— WORK REQUIRED —
Every record must appear in your copy exactly as written, with no pictures.
───── MATERIAL SUPPLIED ─────
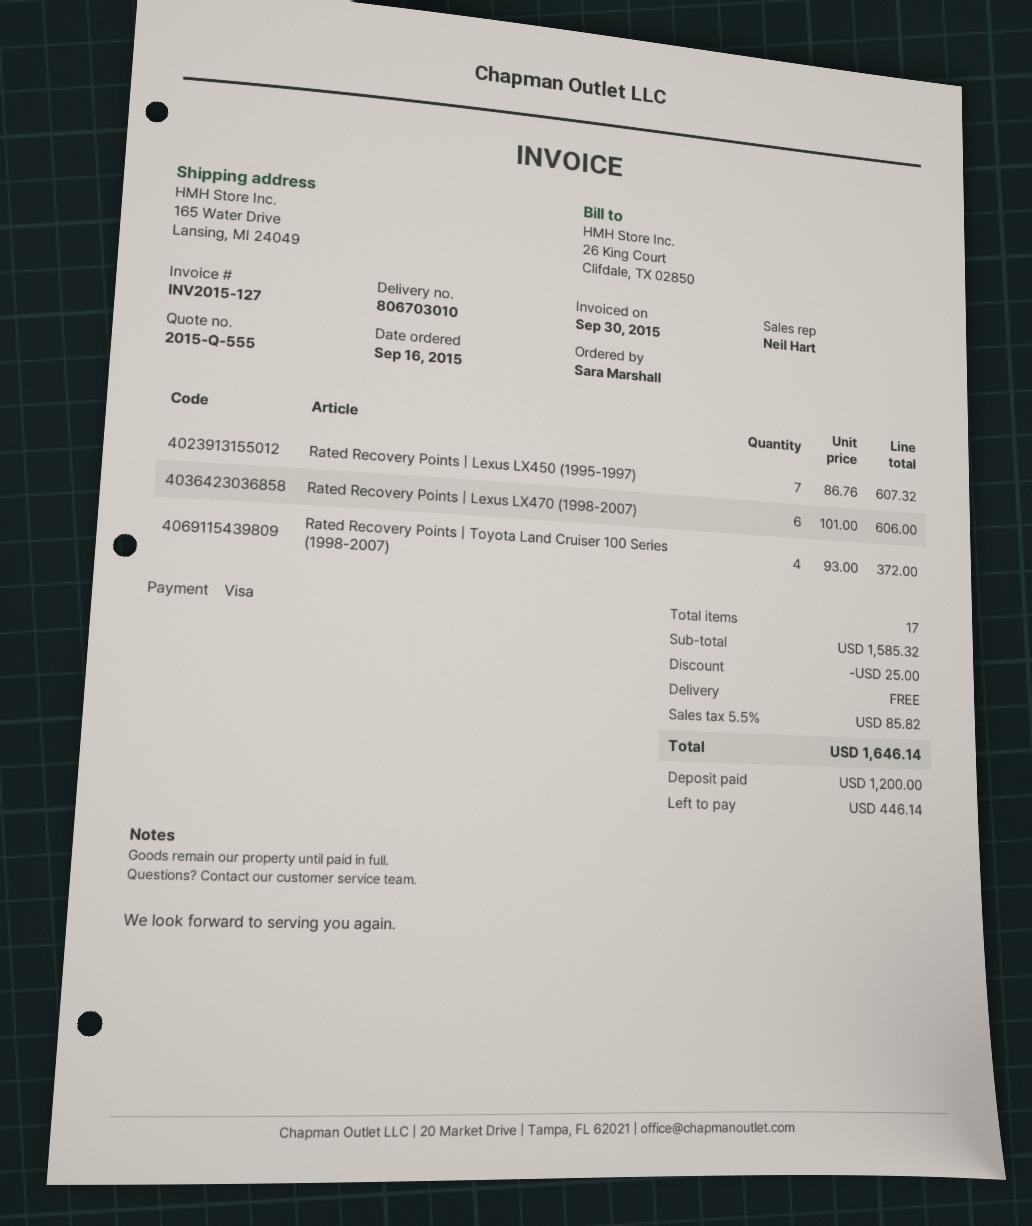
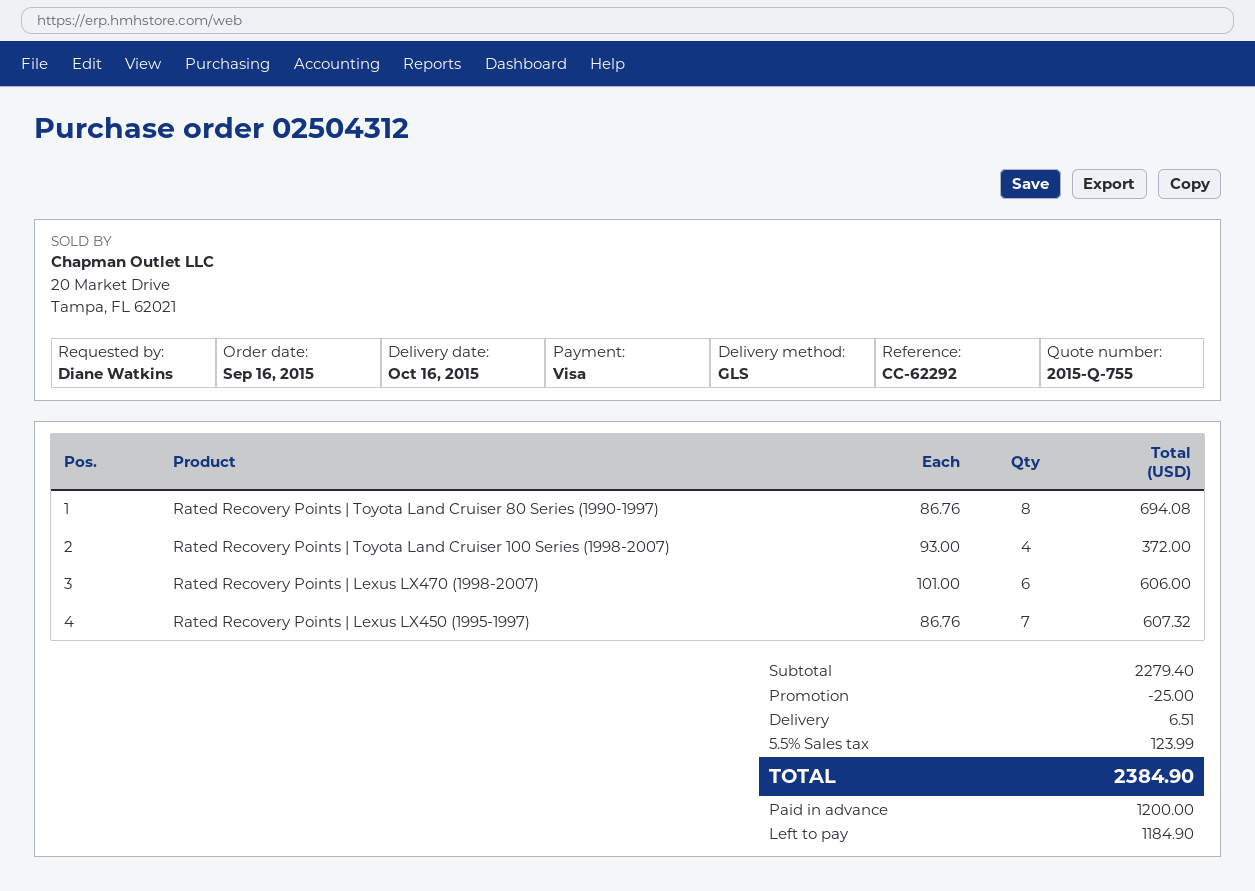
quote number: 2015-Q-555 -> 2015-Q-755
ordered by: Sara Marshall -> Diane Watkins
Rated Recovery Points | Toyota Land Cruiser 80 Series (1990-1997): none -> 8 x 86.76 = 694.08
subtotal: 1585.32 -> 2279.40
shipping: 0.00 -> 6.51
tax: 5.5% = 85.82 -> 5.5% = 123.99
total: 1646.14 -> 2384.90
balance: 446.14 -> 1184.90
─────
— RESPONSE FOR THIS EXERCISE —
quote number: 2015-Q-555 -> 2015-Q-755
ordered by: Sara Marshall -> Diane Watkins
Rated Recovery Points | Toyota Land Cruiser 80 Series (1990-1997): none -> 8 x 86.76 = 694.08
subtotal: 1585.32 -> 2279.40
shipping: 0.00 -> 6.51
tax: 5.5% = 85.82 -> 5.5% = 123.99
total: 1646.14 -> 2384.90
balance: 446.14 -> 1184.90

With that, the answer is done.